The DataGranules class provides similar functionality as the collection class. To query for granules in a more reliable way concept-id would be the main key.
You can search data granules using a short name but that could (more likely will) return different versions of the same data granules. 

In this example we're querying for 20 data grnaules from ICESat-2  [ATL03](https://nsidc.org/data/ATL03/versions/) version `003` dataset. 

In [None]:
# Generally speaking we won't need the auth instance for queries to collections and granules
# Query = DataGranules().short_name('ATL03').version("003").bounding_box(-134.7,58.9,-133.9,59.2)

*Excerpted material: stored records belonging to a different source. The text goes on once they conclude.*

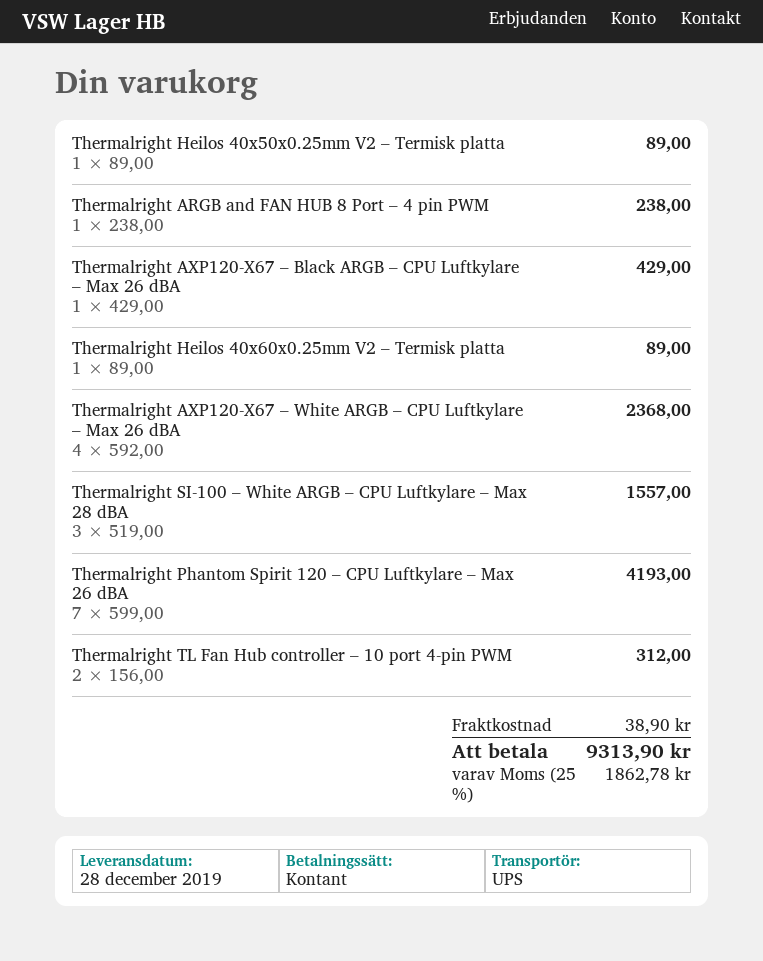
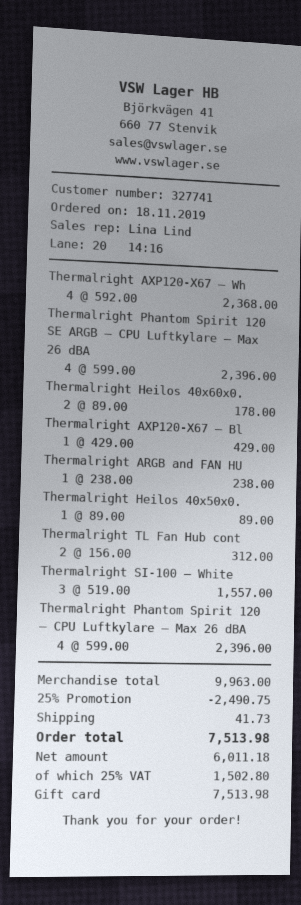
payment method: cash -> gift card
Thermalright Heilos 40x60x0.25mm V2 – Termisk platta: 1 x 89.00 = 89.00 -> 2 x 89.00 = 178.00
Thermalright Phantom Spirit 120 – CPU Luftkylare – Max 26 dBA: 7 x 599.00 = 4193.00 -> 4 x 599.00 = 2396.00
Thermalright Phantom Spirit 120 SE ARGB – CPU Luftkylare – Max 26 dBA: none -> 4 x 599.00 = 2396.00
discount: none -> 25% = 2490.75
shipping: 38.90 -> 41.73
tax: 25% = 1862.78 -> 25% = 1502.80
total: 9313.90 -> 7513.98

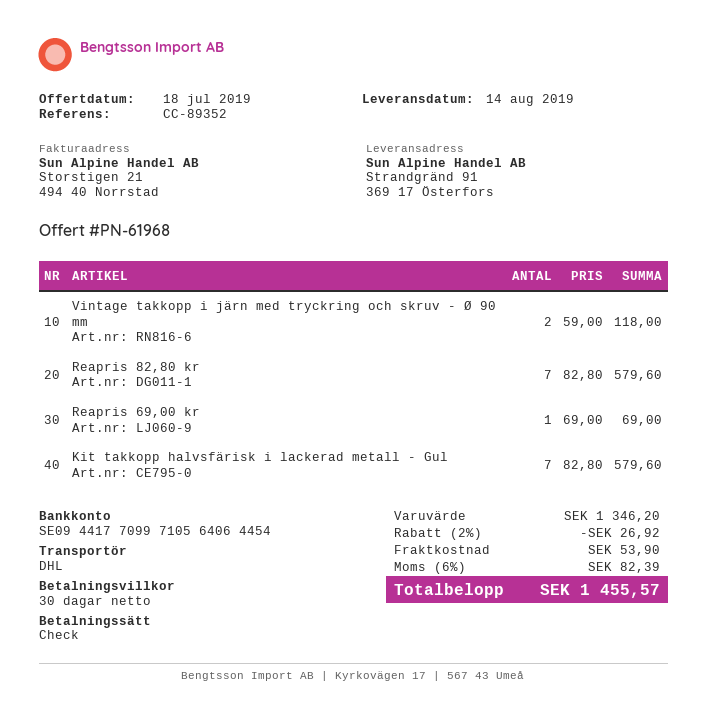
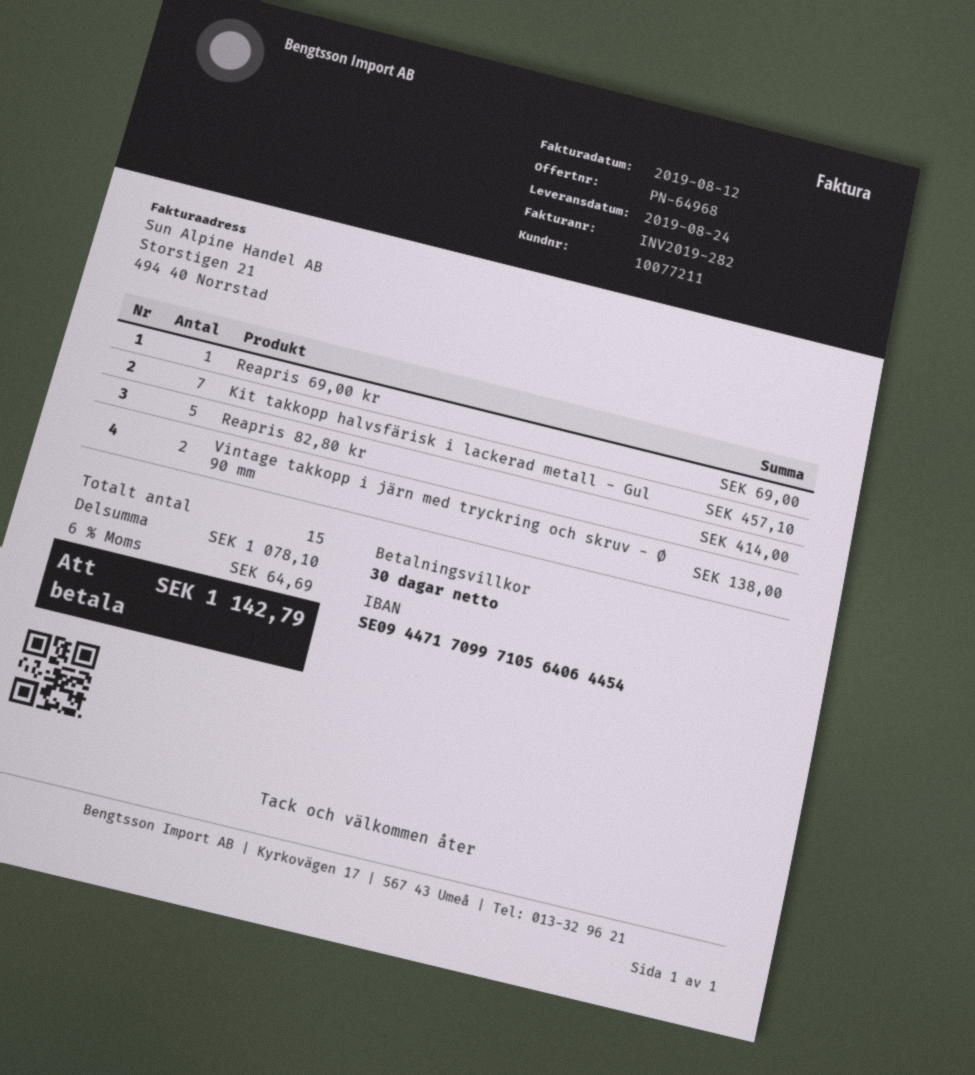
quote number: PN-61968 -> PN-64968
delivery date: 2019-08-14 -> 2019-08-24
bank account: SE0944177099710564064454 -> SE0944717099710564064454
Vintage takkopp i järn med tryckring och skruv - Ø 90 mm: 2 for 118.00 -> 2 for 138.00
Reapris 82,80 kr: 7 for 579.60 -> 5 for 414.00
Kit takkopp halvsfärisk i lackerad metall - Gul: 7 for 579.60 -> 7 for 457.10
subtotal: 1346.20 -> 1078.10
discount: 2% = 26.92 -> none
shipping: 53.90 -> none
tax: 6% = 82.39 -> 6% = 64.69
total: 1455.57 -> 1142.79

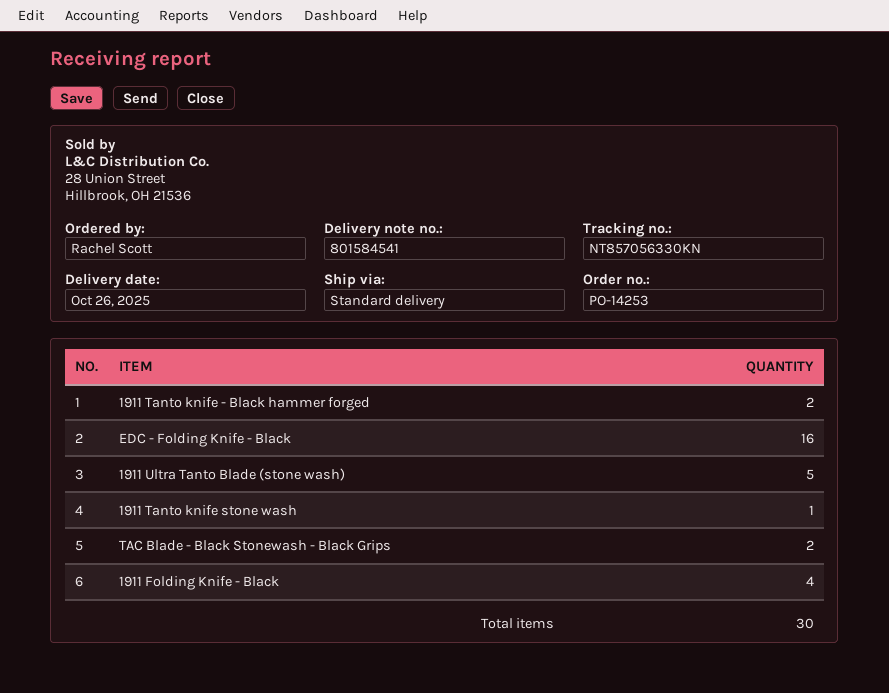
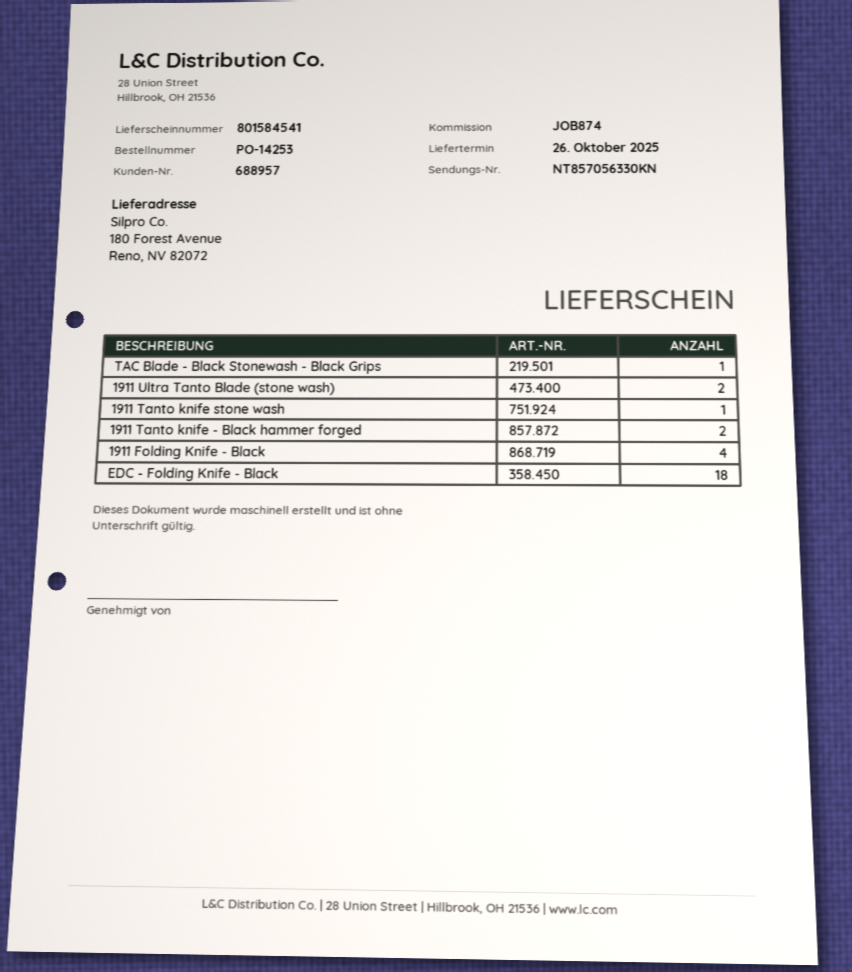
EDC - Folding Knife - Black: 16 -> 18
1911 Ultra Tanto Blade (stone wash): 5 -> 2
TAC Blade - Black Stonewash - Black Grips: 2 -> 1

Query = DataGranules(auth).short_name('ATL03').version("003").bounding_box(-134.7,58.9,-133.9,59.2)
granules = Query.get(20)
print(granules[0:2])

## Pretty printting data granules

Since we are in a notebook we can take advantage of it to see a moew user friendly version of the granules with the built-in function `display`
This will render browse image for the granule if available and eventually will have a similar representation as the one from the Earthdata search portal

In [None]:
# printing 2 granules using display
[display(granule) for granule in granules[0:2]]

### Spatiotemporal queries

Our granules and collection classes accept the same spatial and temporal argumenst as CMR so we can search for granules that match spatiotemporal criteria.



In [None]:
Query = DataGranules().short_name("ATL03").temporal("2020-03-01", "2020-03-30").bounding_box(-134.7,58.9,-133.9,59.2).version("004")
print(f"Granules found: {Query.hits()}")

In [None]:
# Now we can print some info about these granules using the built-in methods
granules = Query.get(4)
data_links = [{'links': g.data_links(), 'size (MB):': g.size()} for g in granules]
data_links

In [None]:
# More datasets to try

# C1908348134-LPDAAC_ECS: GEDI L2A Elevation and Height Metrics Data Global Footprint Level V002
# C1968980609-POCLOUD: Sentinel-6A MF Jason-CS L2 P4 Altimeter Low Resolution (LR) STC Ocean Surface Topography
# C1575731655-LPDAAC_ECS: ASTER Global Digital Elevation Model NetCDF V003
# Query = DataGranules(auth).short_name('ATL03').version("003")
Query = DataGranules(auth).short_name('ATL03').version("004").bounding_box(-134.7,58.9,-133.9,59.2)
# Query = DataGranules().concept_id("C1575731655-LPDAAC_ECS").bounding_box(-134.7,58.9,-133.9,59.2)
print(f"Granules found: {Query.hits()}")

In [None]:
# Not all granules have data previews, if they have the granule class will show up to 2 preview images while using Jupyter's display() function
granules = Query.get(10)
[display(g) for g in granules[0:5]]

In [None]:
# Granules are python dictionaries, with fancy nested key/value notation and some extra built-in methods.
granules[0]["umm.TemporalExtent.RangeDateTime"]

In [None]:
# Size in MB
data_links = [{'links': g.data_links(), 'size (MB):': g.size()} for g in granules]
data_links

## **Accessing the data**

The cloud is not something magical, but having infrastructure on-demand is quite handy to have on many scientific workflows, especially if the data already lives in "the cloud".
As for NASA, a data migration started in 2020 and will continue on the forseeable future. Not all but most of NASA data will be available on AWS object storage system or S3.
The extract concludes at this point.